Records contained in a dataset
/---

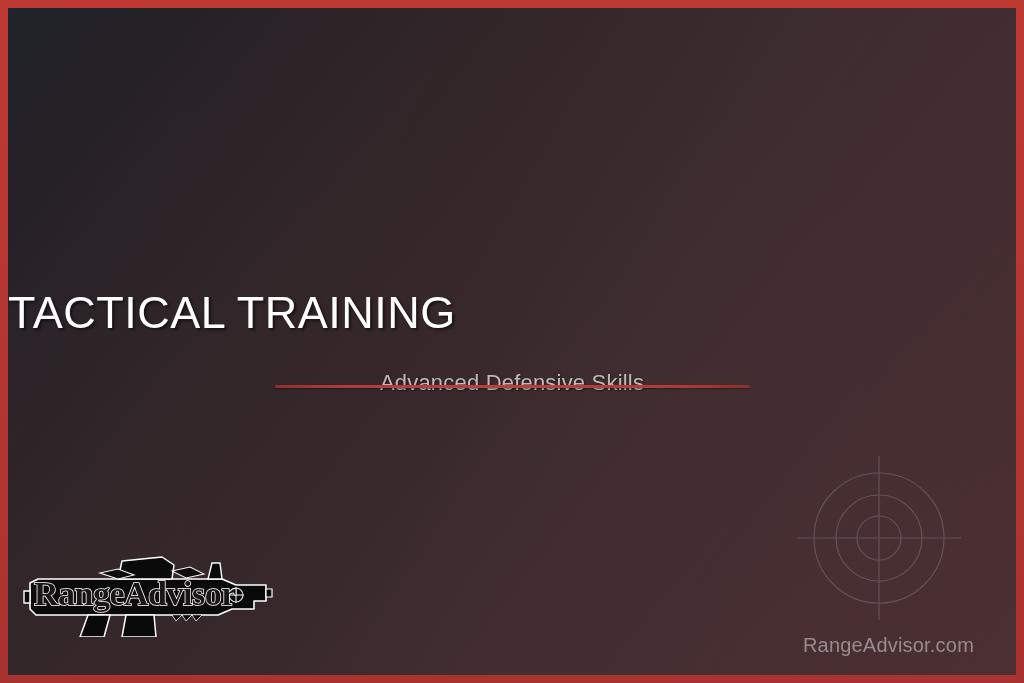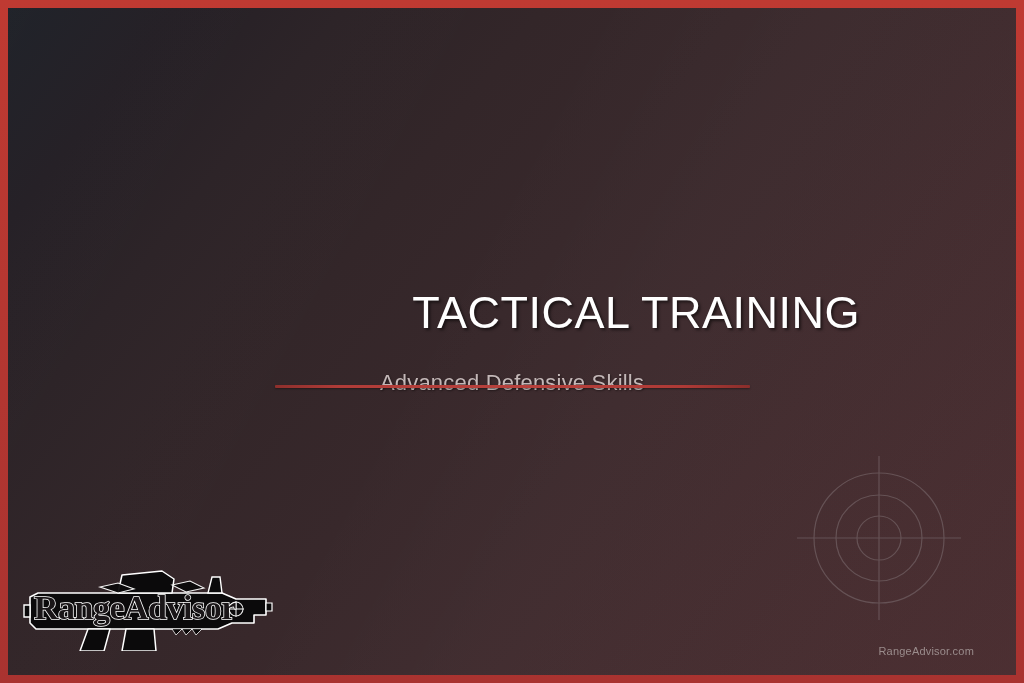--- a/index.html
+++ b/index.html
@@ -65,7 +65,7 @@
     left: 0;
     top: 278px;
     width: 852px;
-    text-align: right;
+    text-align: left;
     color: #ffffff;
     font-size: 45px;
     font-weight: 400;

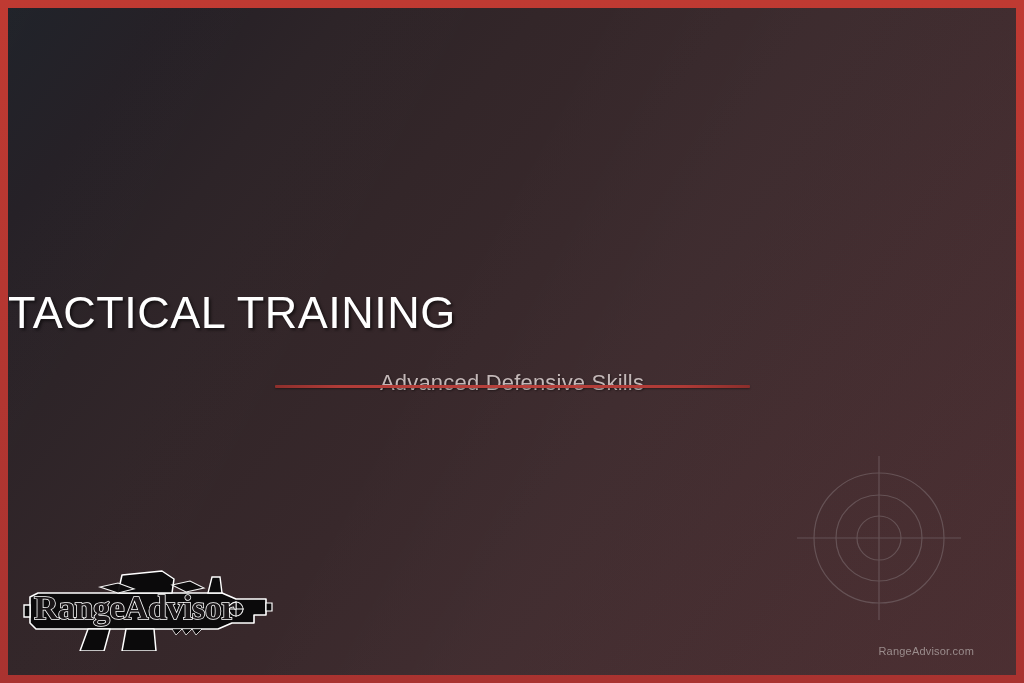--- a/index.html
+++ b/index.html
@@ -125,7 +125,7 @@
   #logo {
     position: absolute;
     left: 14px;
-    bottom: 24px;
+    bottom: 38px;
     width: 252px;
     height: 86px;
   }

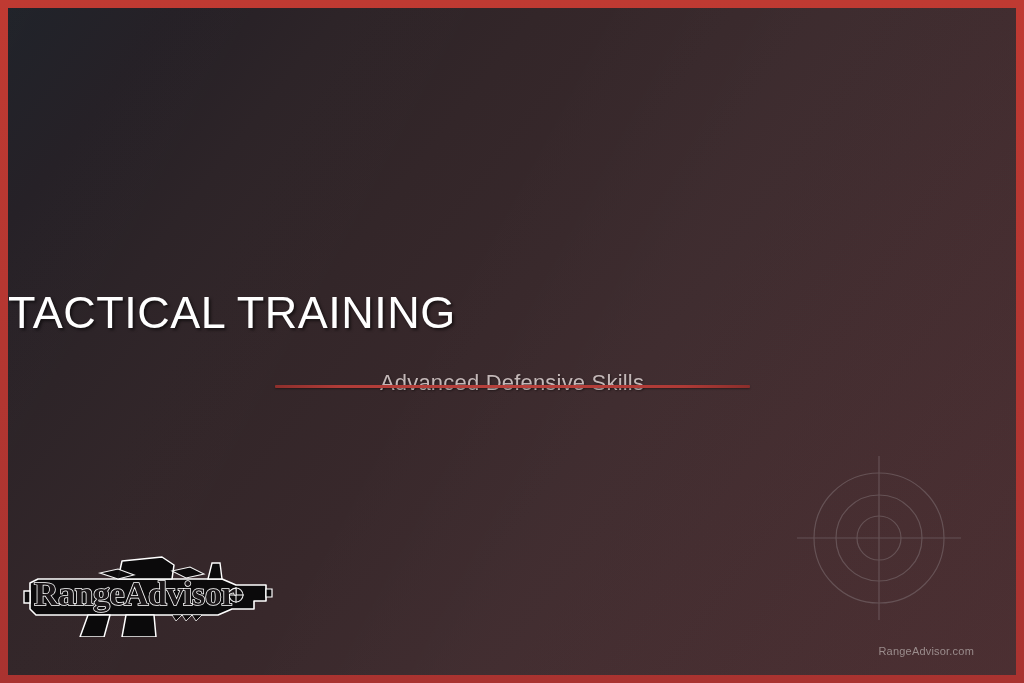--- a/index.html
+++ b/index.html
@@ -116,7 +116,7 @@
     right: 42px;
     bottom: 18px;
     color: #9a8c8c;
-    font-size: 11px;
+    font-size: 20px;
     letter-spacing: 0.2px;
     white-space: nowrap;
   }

\---

ABOUT THIS TASK -> An exact copy of all the entries above is required, with every picture left out.

RESPONSE BOX ->
--- a/index.html
+++ b/index.html
@@ -65,7 +65,7 @@
     left: 0;
     top: 278px;
     width: 852px;
-    text-align: right;
+    text-align: left;
     color: #ffffff;
     font-size: 45px;
     font-weight: 400;

--- a/index.html
+++ b/index.html
@@ -125,7 +125,7 @@
   #logo {
     position: absolute;
     left: 14px;
-    bottom: 24px;
+    bottom: 38px;
     width: 252px;
     height: 86px;
   }

--- a/index.html
+++ b/index.html
@@ -116,7 +116,7 @@
     right: 42px;
     bottom: 18px;
     color: #9a8c8c;
-    font-size: 11px;
+    font-size: 20px;
     letter-spacing: 0.2px;
     white-space: nowrap;
   }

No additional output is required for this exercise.